Materials And Methods: We assembled a multidisciplinary team to conduct a multiphase learning health systems project and establish the Urology HEIRS (Health Experiences and Interactions in Real-Time Studies) corpus for research and interventions. This paper reports the first phase, evaluating feasibility and acceptability based on consent rate, patient diversity, and qualitative identification of verbal and paraverbal features of physician-family communication. We used applied conversation analysis methodology to identify salient practices across 8 pediatric urologists.
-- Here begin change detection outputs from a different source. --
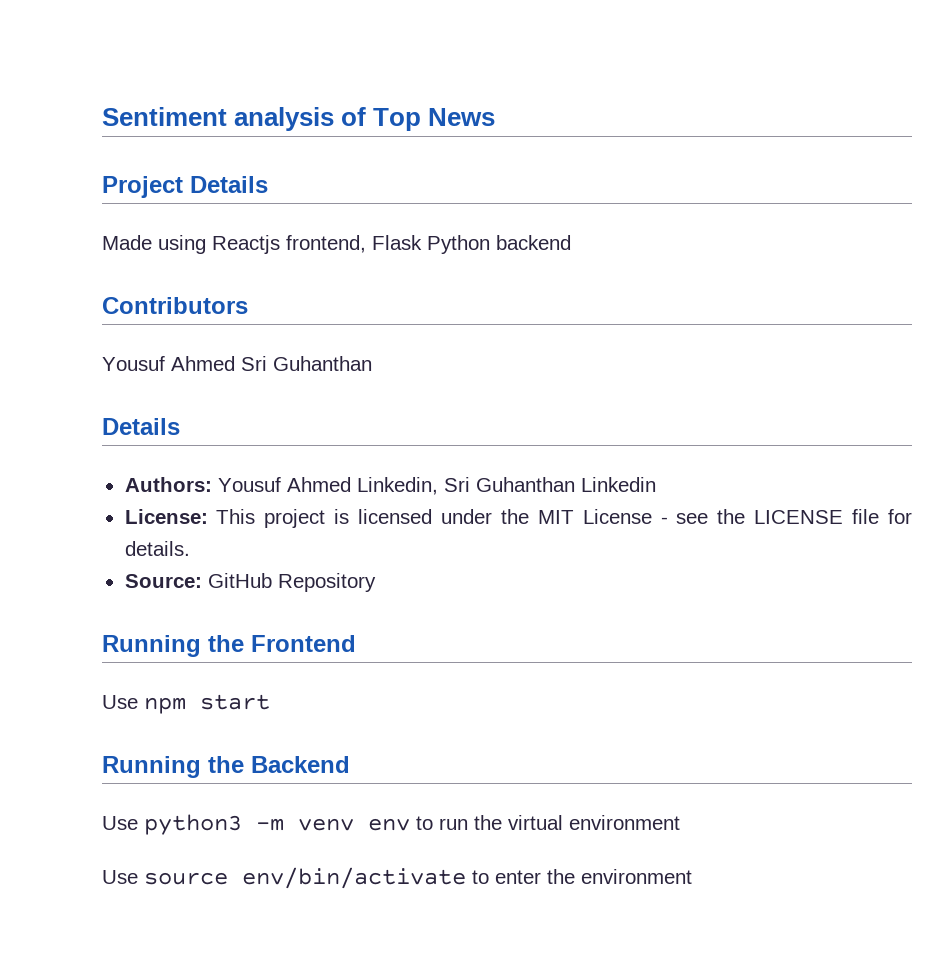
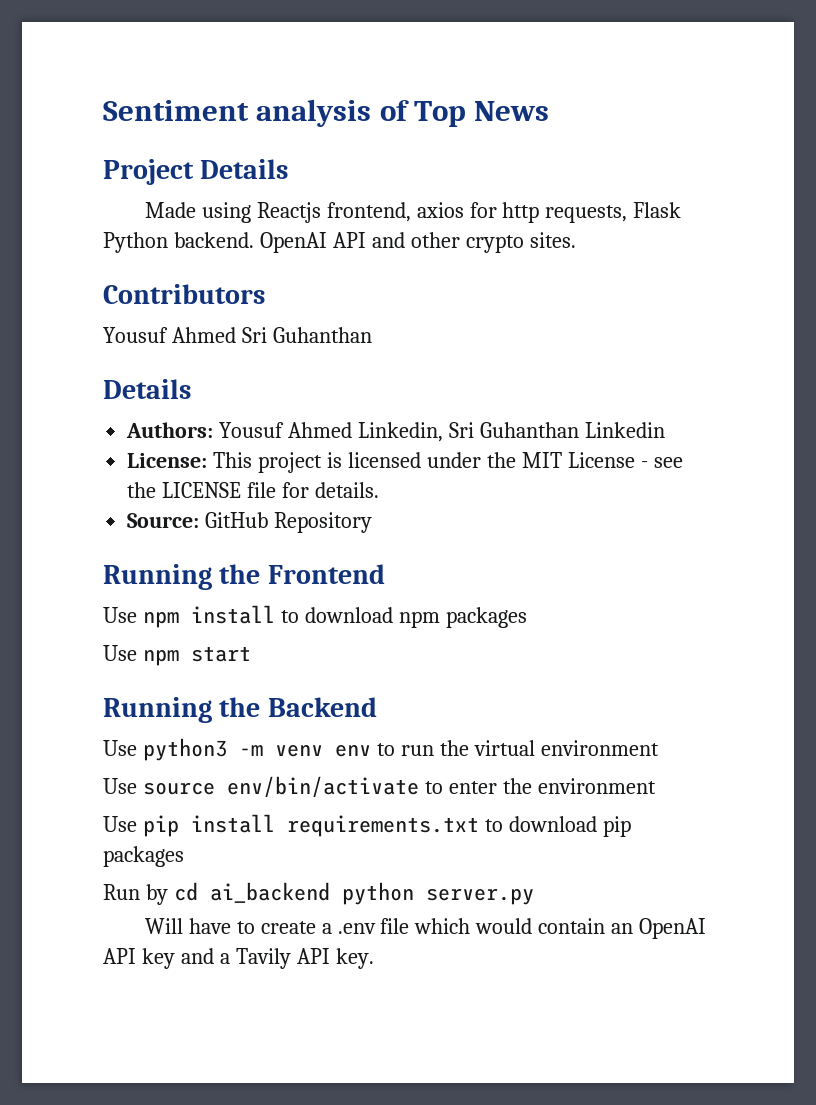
- Made using Reactjs frontend, Flask Python backend
+ Made using Reactjs frontend, axios for http requests, Flask Python backend. OpenAI API and other crypto sites.
+ Use npm install to download npm packages
+ Use pip install requirements.txt to download pip packages
+ Run by cd ai_backend python server.py
+ Will have to create a .env file which would contain an OpenAI API key and a Tavily API key.

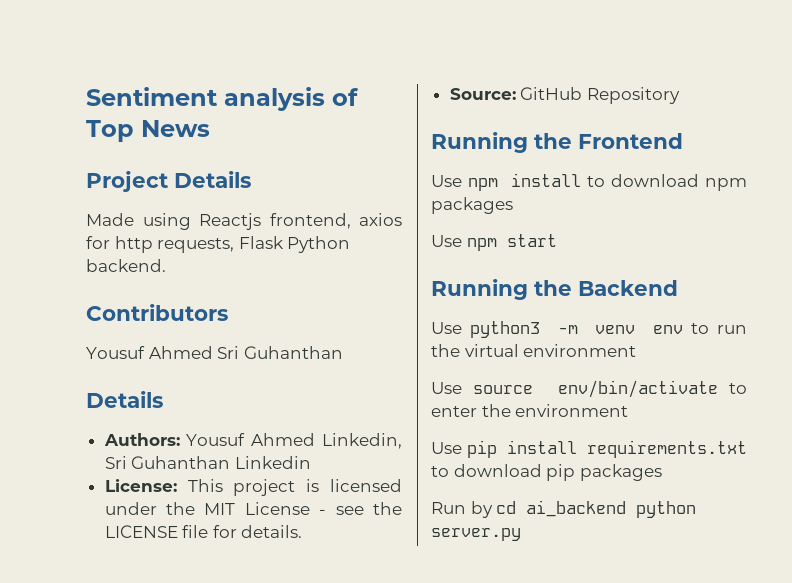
- OpenAI API and other crypto sites.
- Will have to create a .env file which would contain an OpenAI API key and a Tavily API key.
Results: We recruited 111 families at 2 clinic sites; of these 82 families (N = 85 patients, ages 0-20 years) participated in the study with a consent rate of 73.9%. The racial/ethnic composition of the sample was 45.9% non-Hispanic White, 30.6% any race of Hispanic origin, 16.5% non-Hispanic Black/African American, 4.7% any ethnicity of Asian/Asian American, and 2.3% some other race/ethnicity; 24.7% of families used interpreters. We identified 11 verbal and paraverbal communication practices that impacted physician-family dynamics, including unique challenges with technology-mediated interpreters.
Conclusions: Video-based research is feasible and acceptable with diverse families in pediatric urology settings. The Urology HEIRS corpus will enable future systematic studies of physician-family communication in pediatric urology and provides an empirical basis for specialty-specific training in patient- and family-centered communication.